Today's data-driven society is full of large-scale datasets, e.g., images from the web, sequence data from the human genome, graphs representing friendship networks, time-series data of stock prices, speech corpora of news broadcasts, etc. In the context of machine learning, these datasets are often represented by large matrices representing either a set of real-valued features for each datapoint or pairwise similarities between datapoints. Hence, modern learning problems in computer vision, natural language processing, computational biology, and other areas often face the daunting task of storing and operating on matrices with thousands to millions of entries. An attractive solution to this problem involves working with low-rank approximations of the original matrix. Low-rank approximation is at the core of widely used algorithms such as Principle Component Analysis, Multidimensional Scaling, Latent Semantic Indexing, and manifold learning. Furthermore, low-rank matrices appear in a wide variety of applications including lossy data compression, collaborative filtering, image processing, text analysis, matrix completion and metric learning.

In the past several years, there has been a growing body of research devoted to developing randomized methods to efficiently and accurately generate low-rank approximations to large matrices. This topic has been studied in a wide range of disciplines including numerical linear algebra, theoretical computer science and machine learning. Although many of these techniques have extensive theoretical guarantees and empirical success on a limited number of datasets, there nonetheless remains a gap between these (mostly theoretical) advances and practical implementations of large-scale machine learning problems. Within the past few years, however, there have been significant advances in making these theoretical tools practical for large-scale machine learning. For example, high- quality numerical implementations have been developed, ensemble methods have been introduced to improve performance, and these techniques have been used to solve outstanding problems in human genetics and computer vision.

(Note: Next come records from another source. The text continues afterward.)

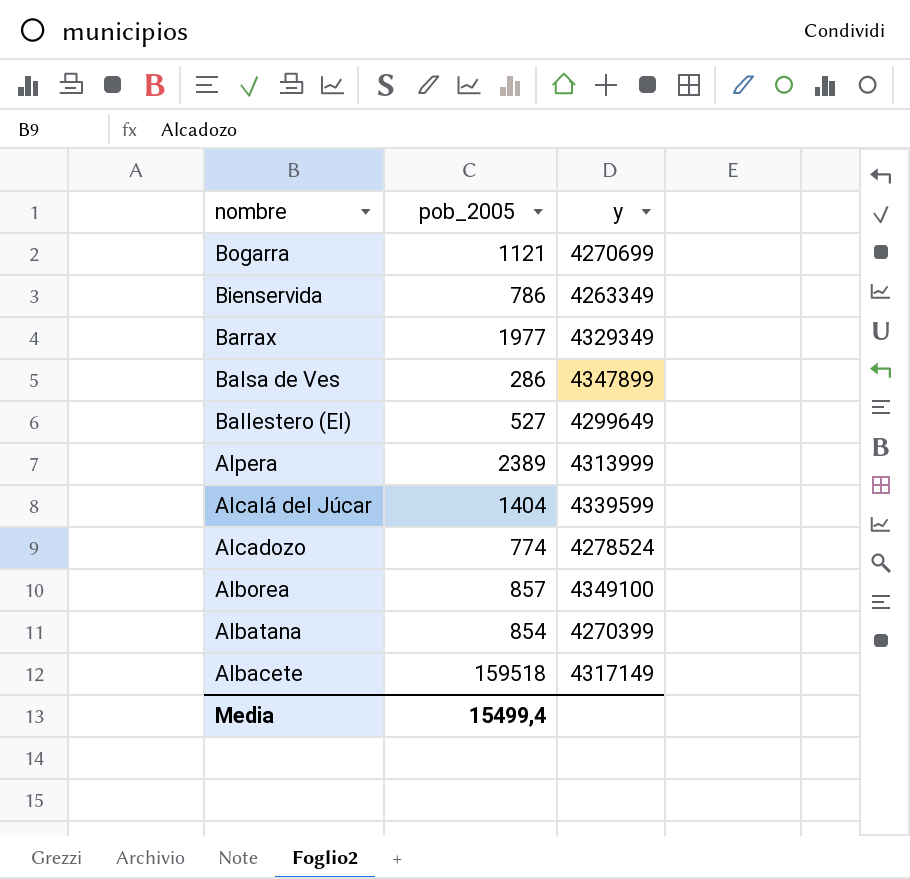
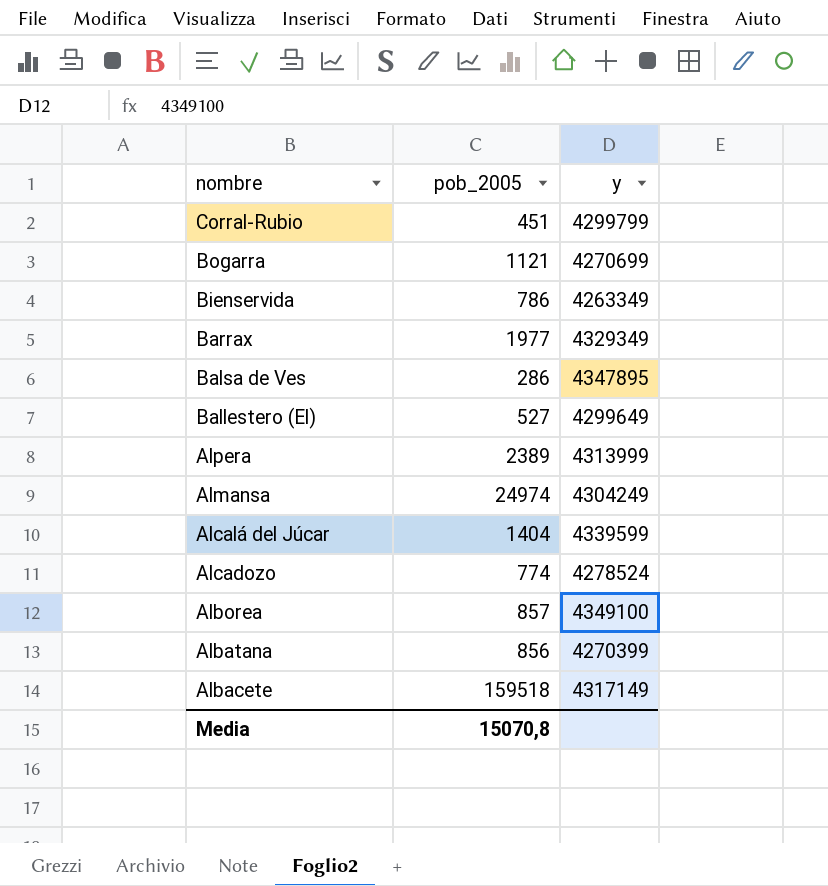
row Corral-Rubio: none -> 451 | 4299799
Balsa de Ves | y: 4347899 -> 4347895
row Almansa: none -> 24974 | 4304249
Albatana | pob_2005: 854 -> 856
Media | pob_2005: 15499,4 -> 15070,8

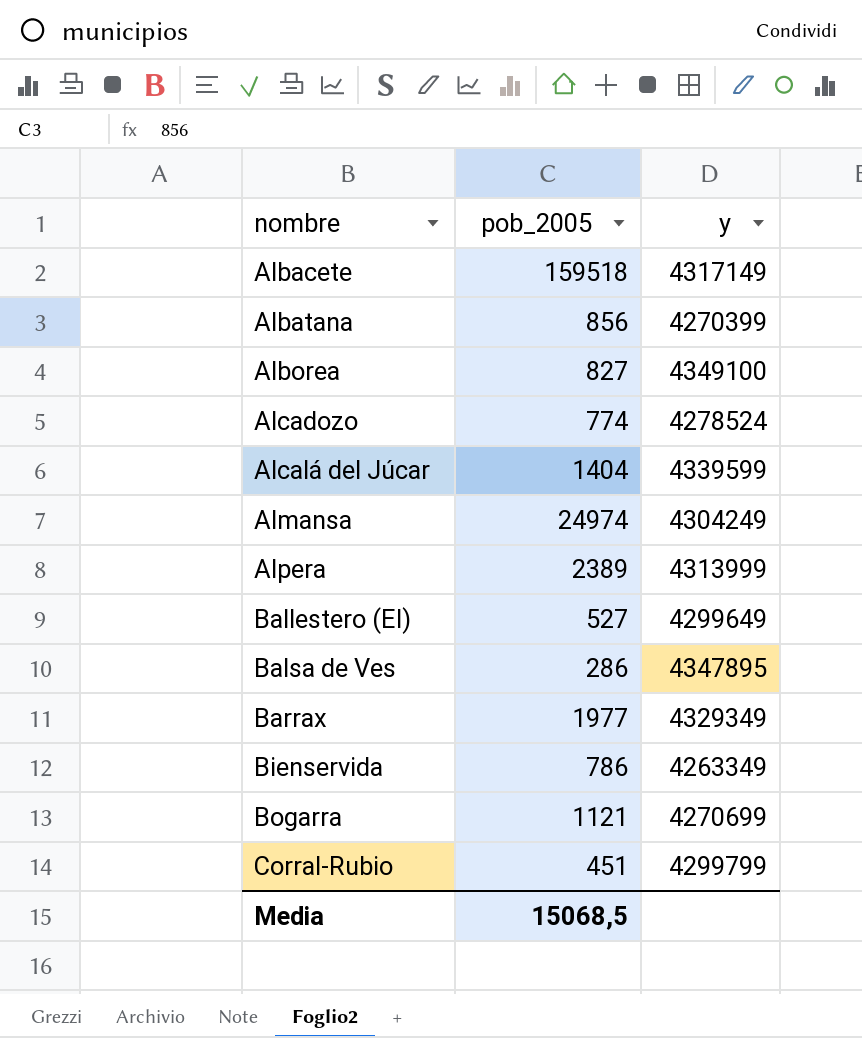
row order: nombre descending -> nombre ascending
Alborea | pob_2005: 857 -> 827
Media | pob_2005: 15070,8 -> 15068,5

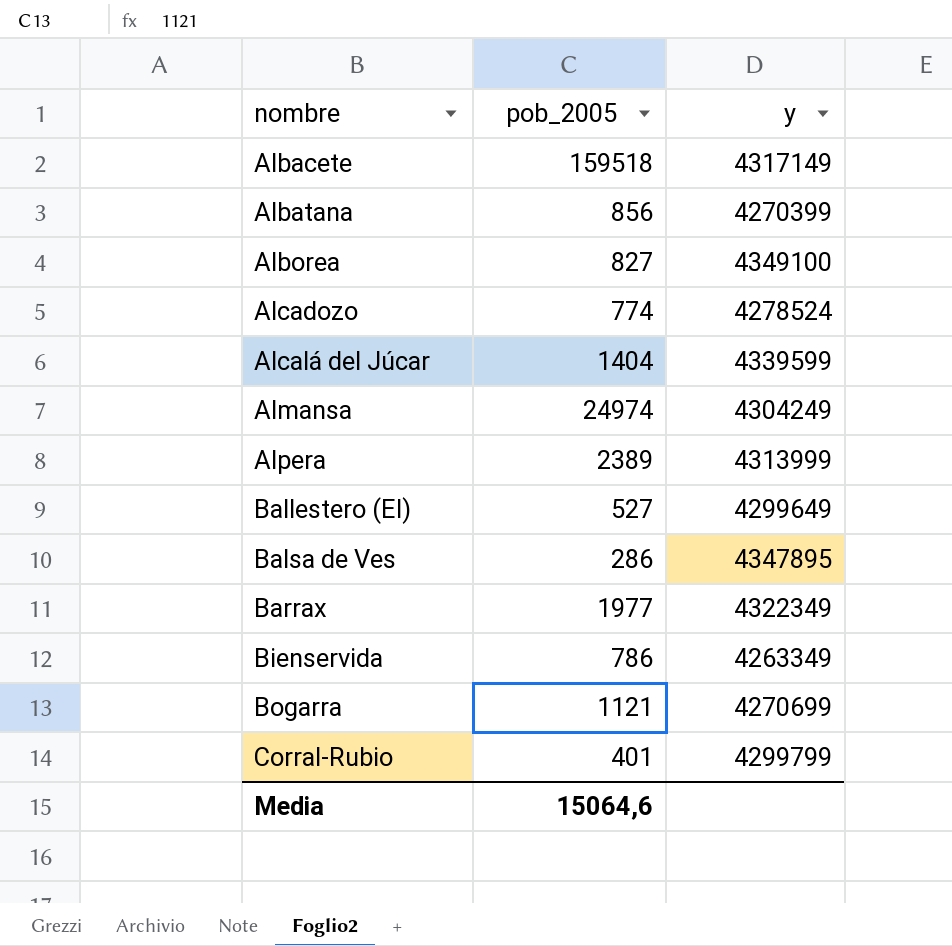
Barrax | y: 4329349 -> 4322349
Corral-Rubio | pob_2005: 451 -> 401
Media | pob_2005: 15068,5 -> 15064,6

In this workshop, we aim to survey recent developments with an emphasis on usefulness for practical large-scale machine learning problems and to provide a forum for researchers to discuss several important questions associated with randomized low-rank approximation techniques, including: What are the state-of- the-art approximation techniques? How does the heterogeneity of data affect the randomization aspects of these algorithms? Which methods are appropriate for various machine learning tasks? How do these methods work in practice for large-scale machine learning tasks? What is the tradeoff between numerical precision and time/space efficiency in the context of machine learning performance, e.g., classification or clustering accuracy? In summary, we are interested in exploring the impact of low-rank methods for large-scale machine learning. We will study new algorithms, recent theoretical advances and large- scale empirical results, and more broadly we will motivate additional interesting scenarios for use of low-rank approximations for learning tasks.